For a candidate whose chief vulnerability was his supposed extremism, embracing extremism seemed the height of, well, extremism—not to mention imprudence. It did not matter that the statement’s intellectual pedigree stretched back to Aristotle and Cicero. Theodore White recorded the shock of a fellow reporter: “My God, he’s going to run as Barry Goldwater.” There was going to be no “tacking to the center,” the candidate’s usual tactic once he had clinched the nomination. Goldwater’s defense of “extremism” opened the floodgates for his critics to engage in the reductio ad Hitlerum. Samples include:

• Martin Luther King, Jr.: “We see dangerous signs of Hitlerism in the Goldwater campaign.”

• Civil rights activist Roy Wilkins: Goldwater’s election “would bring about a police state.”

• Senator J. William Fulbright: “Goldwater Republicanism is the closest thing in American politics to an equivalent of Russian Stalinism.”

• California Governor Pat Brown: Goldwater’s acceptance speech “had the stench of fascism…. All we needed to hear was ‘Heil Hitler.’”

• Jackie Robinson: “I would say that I now believe I know how it felt to be a Jew in Hitler’s Germany.”

• San Francisco Mayor John Shelley: The Republicans “had Mein Kampf as their political bible.”

Many in the press happily joined the chorus.
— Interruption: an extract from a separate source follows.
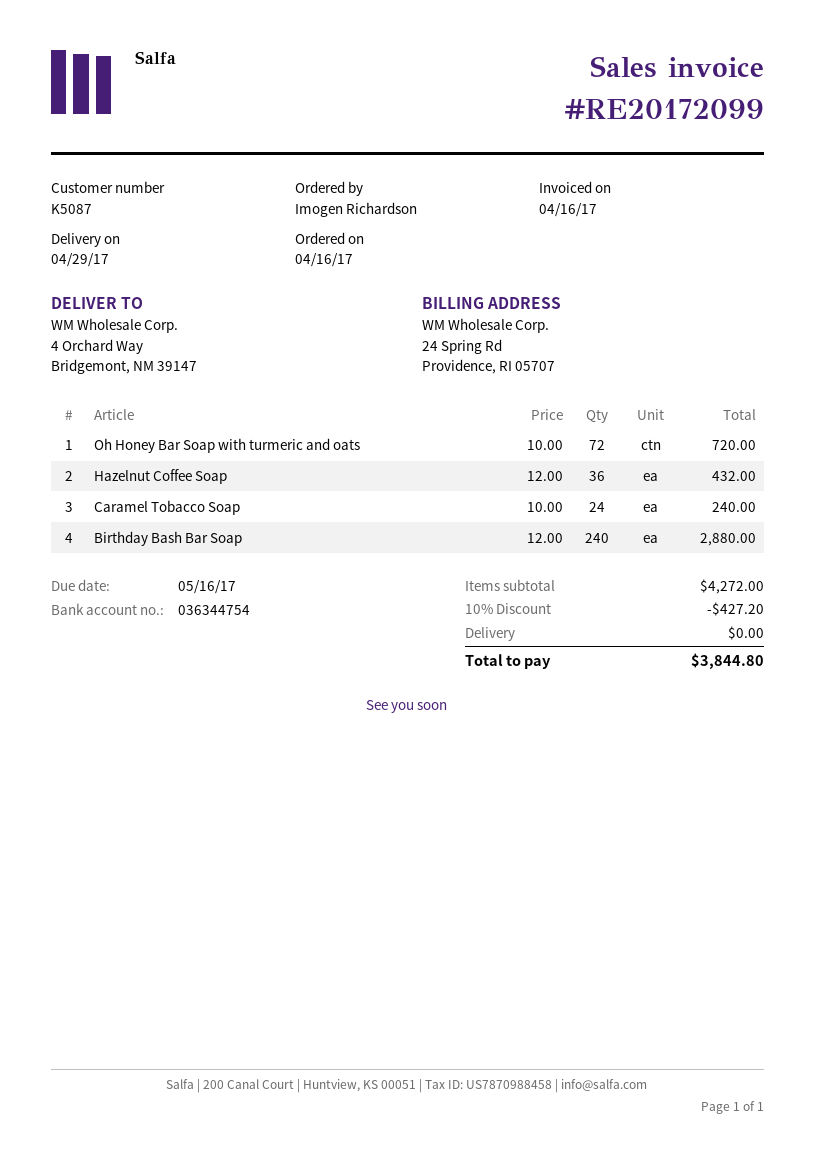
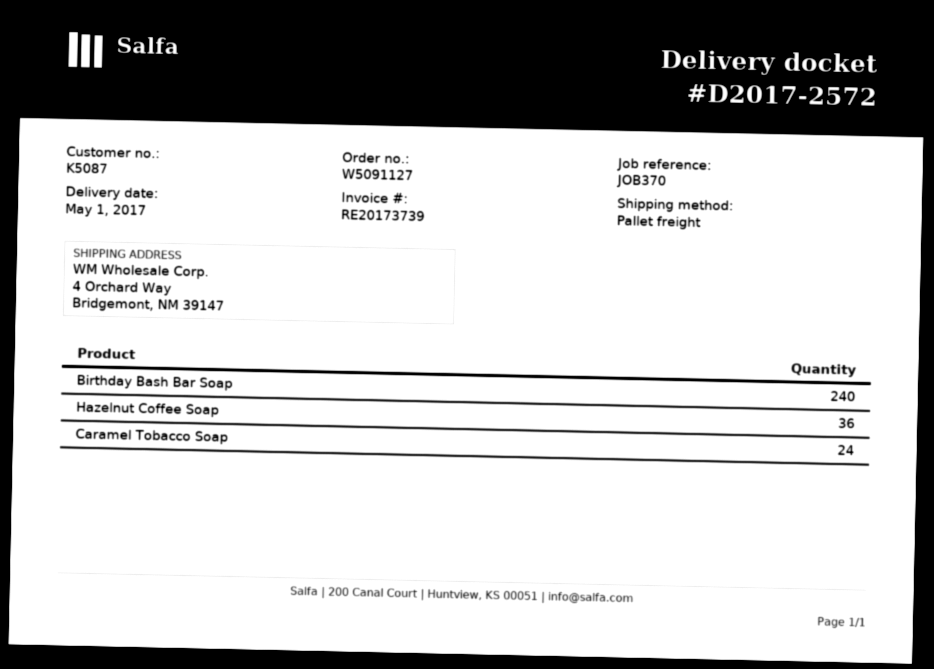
delivery date: 2017-04-29 -> 2017-05-01
invoice number: RE20172099 -> RE20173739
Oh Honey Bar Soap with turmeric and oats: 72 -> none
Columnist Drew Pearson, for example, wrote that “the smell of fascism has been in the air at this convention.” The Chicago Defender ran the headline: “GOP Convention, 1964 Recalls Germany, 1933.” Not to be outdone, Daniel Schorr of CBS News simply made up a story—or passed along a rumor too good to check—that Goldwater was in touch with the right wing in Germany. The London Observer, usually a sober publication, found “disquieting similarities” between Hitler and Goldwater. The media made much of a trumped up “poll” of 1,189 psychiatrists who thought Goldwater was “psychologically unfit” to be president. (Goldwater later won a libel suit against the magazine publisher behind this stunt.)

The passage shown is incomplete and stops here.